Keywords: SQL Server | ROW_NUMBER() | CROSS APPLY | Gaps-and-Islands | Time Series Analysis
Abstract: This paper delves into the classic Gaps-and-Islands problem in SQL Server when handling employee department change histories. Through a detailed case study, it demonstrates how to combine the ROW_NUMBER() window function with CROSS APPLY operations to identify continuous time periods and generate start and end dates for each department. The article explains the core algorithm logic, including data sorting, group identification, and endpoint calculation, while providing complete executable code examples. This method avoids simple partitioning limitations and is suitable for complex time-series data analysis scenarios.
In database applications, handling continuous intervals in time-series data, known as the Gaps-and-Islands problem, is a common challenge. This paper explores how to use the ROW_NUMBER() window function and CROSS APPLY operations in SQL Server 2008 R2 and later versions to address employee department change time periods, based on a specific case study.
Problem Background and Data Example
Assume an EmployeeHistory table that records employee department and supervisor changes over time.
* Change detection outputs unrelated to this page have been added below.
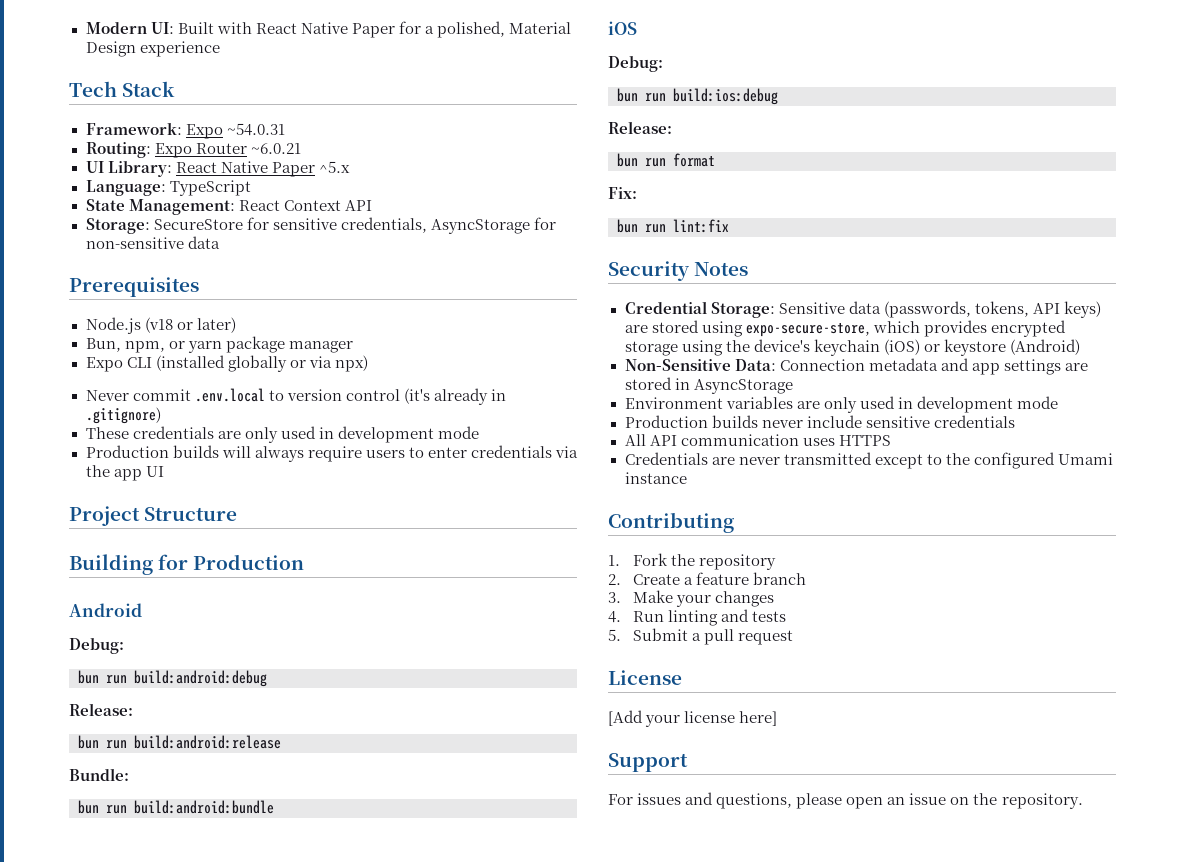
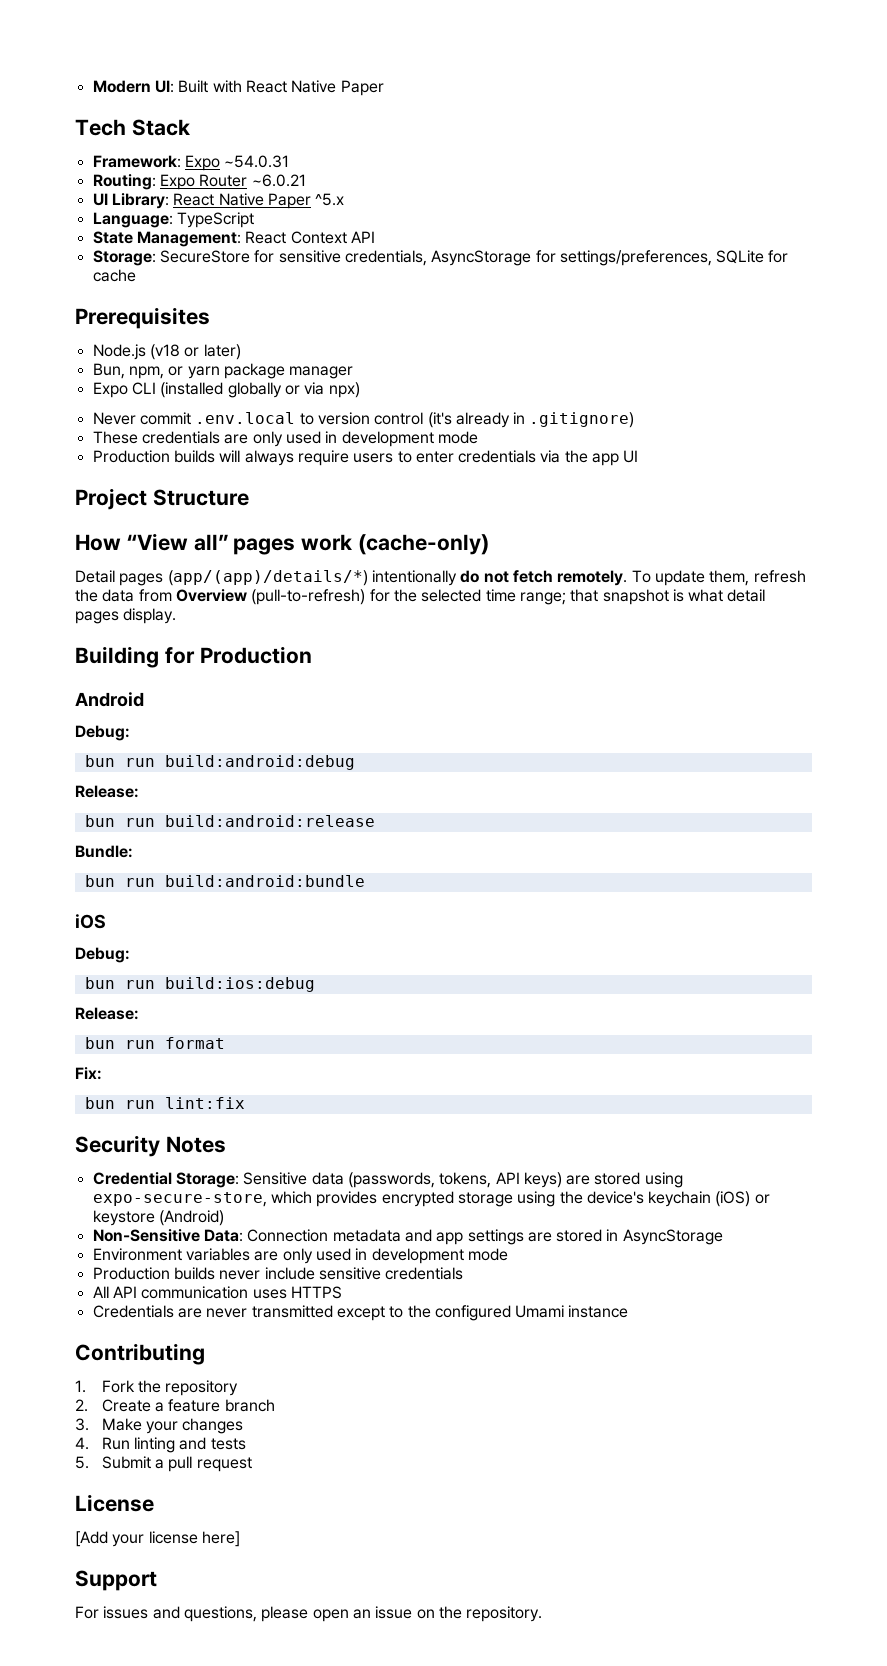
- Modern UI: Built with React Native Paper for a polished, Material Design experience
+ Modern UI: Built with React Native Paper
- Storage: SecureStore for sensitive credentials, AsyncStorage for non-sensitive data
+ Storage: SecureStore for sensitive credentials, AsyncStorage for settings/preferences, SQLite for cache
+ How “View all” pages work (cache-only)
+ Detail pages (app/(app)/details/*) intentionally do not fetch remotely. To update them, refresh the data from Overview (pull-to-refresh) for the selected time range; that snapshot is what detail pages display.

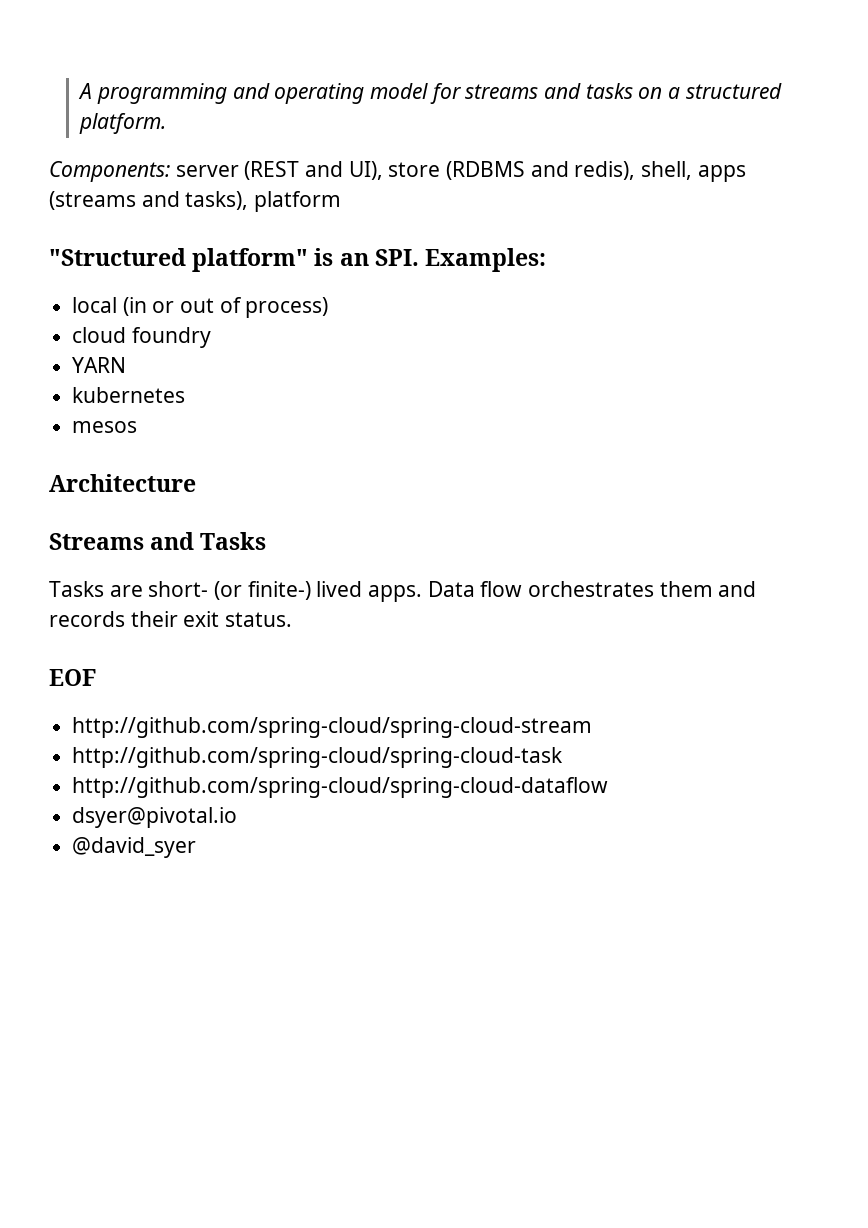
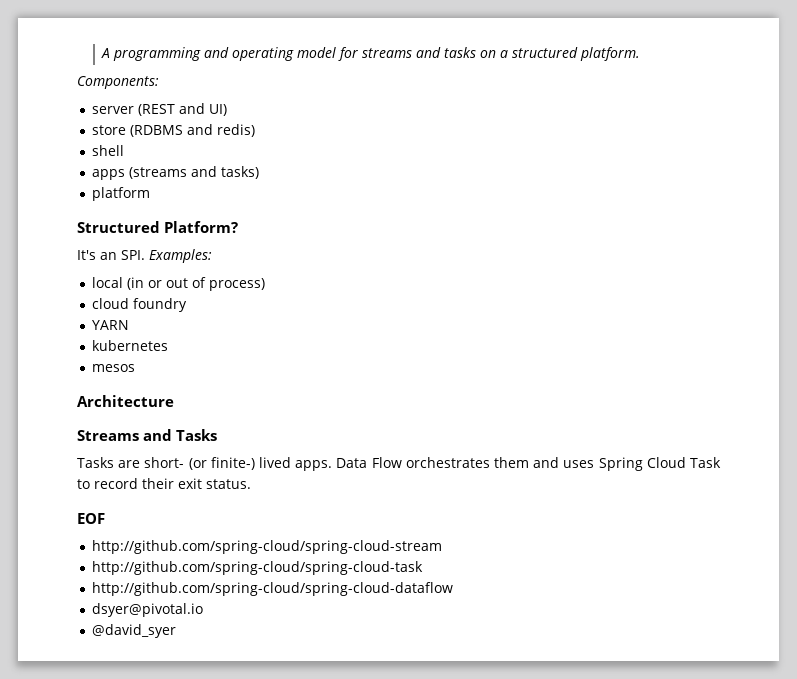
- Components: server (REST and UI), store (RDBMS and redis), shell, apps (streams and tasks), platform
+ Components:
+ server (REST and UI)
+ store (RDBMS and redis)
+ shell
+ apps (streams and tasks)
+ platform
- "Structured platform" is an SPI. Examples:
+ Structured Platform?
+ It's an SPI. Examples:
- Data flow orchestrates them and records their exit status.
+ Data Flow orchestrates them and uses Spring Cloud Task to record their exit status.

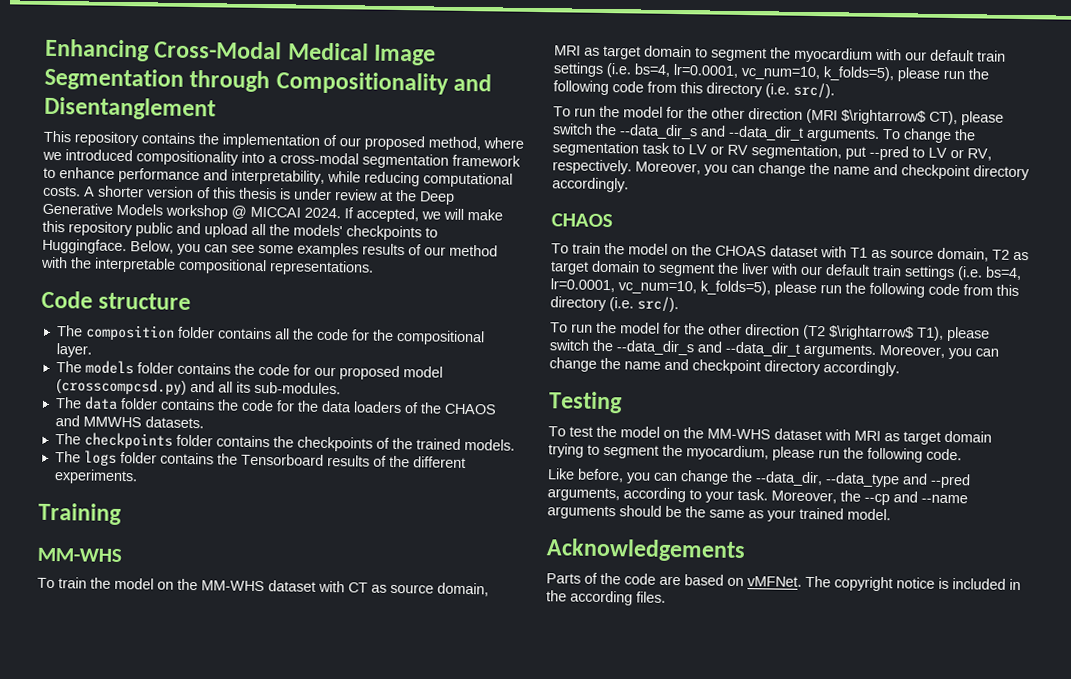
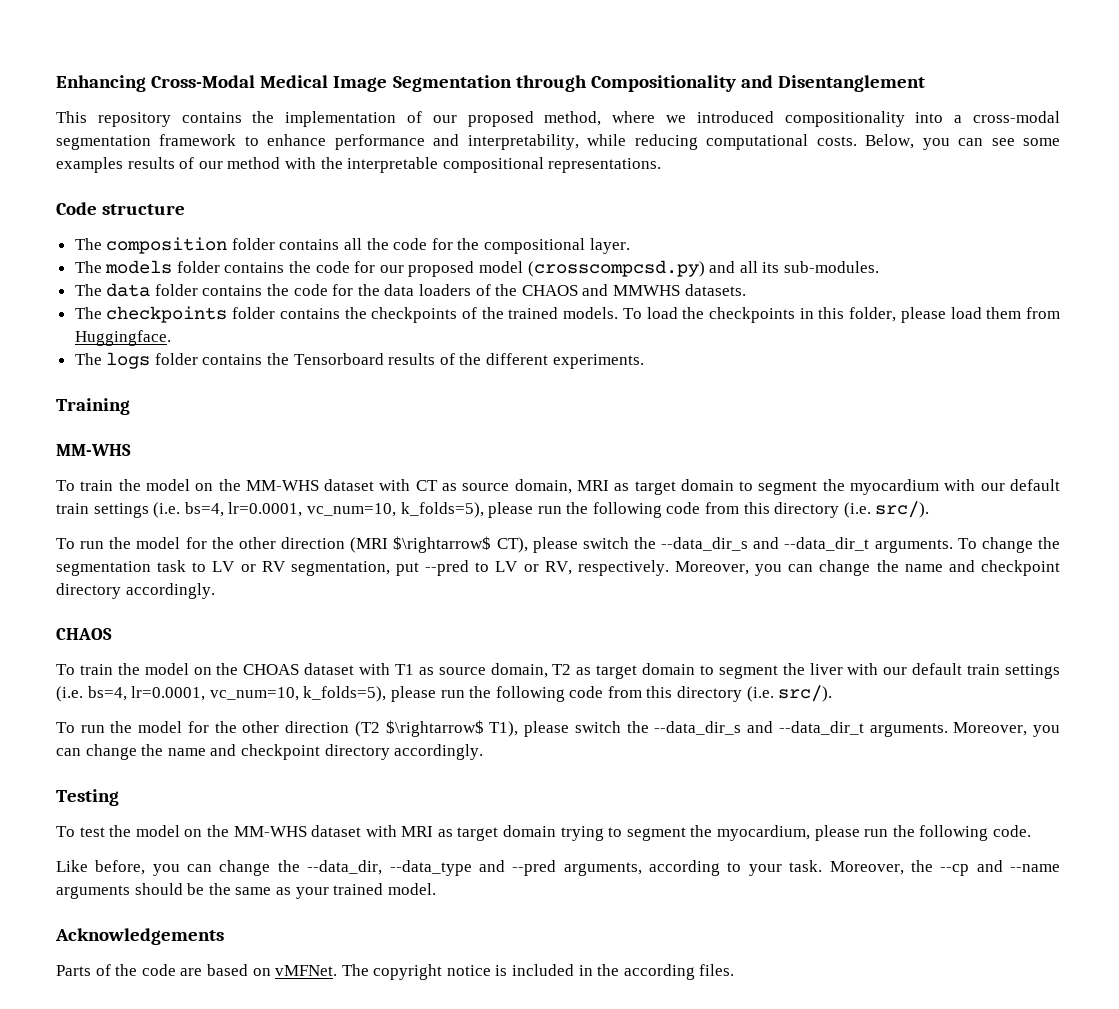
- A shorter version of this thesis is under review at the Deep Generative Models workshop @ MICCAI 2024. If accepted, we will make this repository public and upload all the models' checkpoints to Huggingface.
+ To load the checkpoints in this folder, please load them from Huggingface.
Sample data is as follows:
EmployeeID Date DepartmentID SupervisorID
10001 20130101 001 10009
10001 20130909 001 10019
10001 20131201 002 10018
10001 20140501 002 10017
10001 20141001 001 10015
10001 20141201 001 10014
Employee 10001 changes departments from 001 to 002 and back to 001. The goal is to output the start and end dates for each continuous department period:
EmployeeID DateStart DateEnd DepartmentID
10001 20130101 20131201 001
10001 20131201 20141001 002
10001 20141001 NULL 001
A simple ROW_NUMBER() OVER (PARTITION BY EmployeeID, DepartmentID ORDER BY Date) cannot directly solve this, as department IDs repeat.
Core Solution Overview
The best answer employs a multi-step approach, combining temporary tables, ROW_NUMBER(), and CROSS APPLY. Key steps include: data sorting and initialization, group identification calculation, end date determination, and result filtering.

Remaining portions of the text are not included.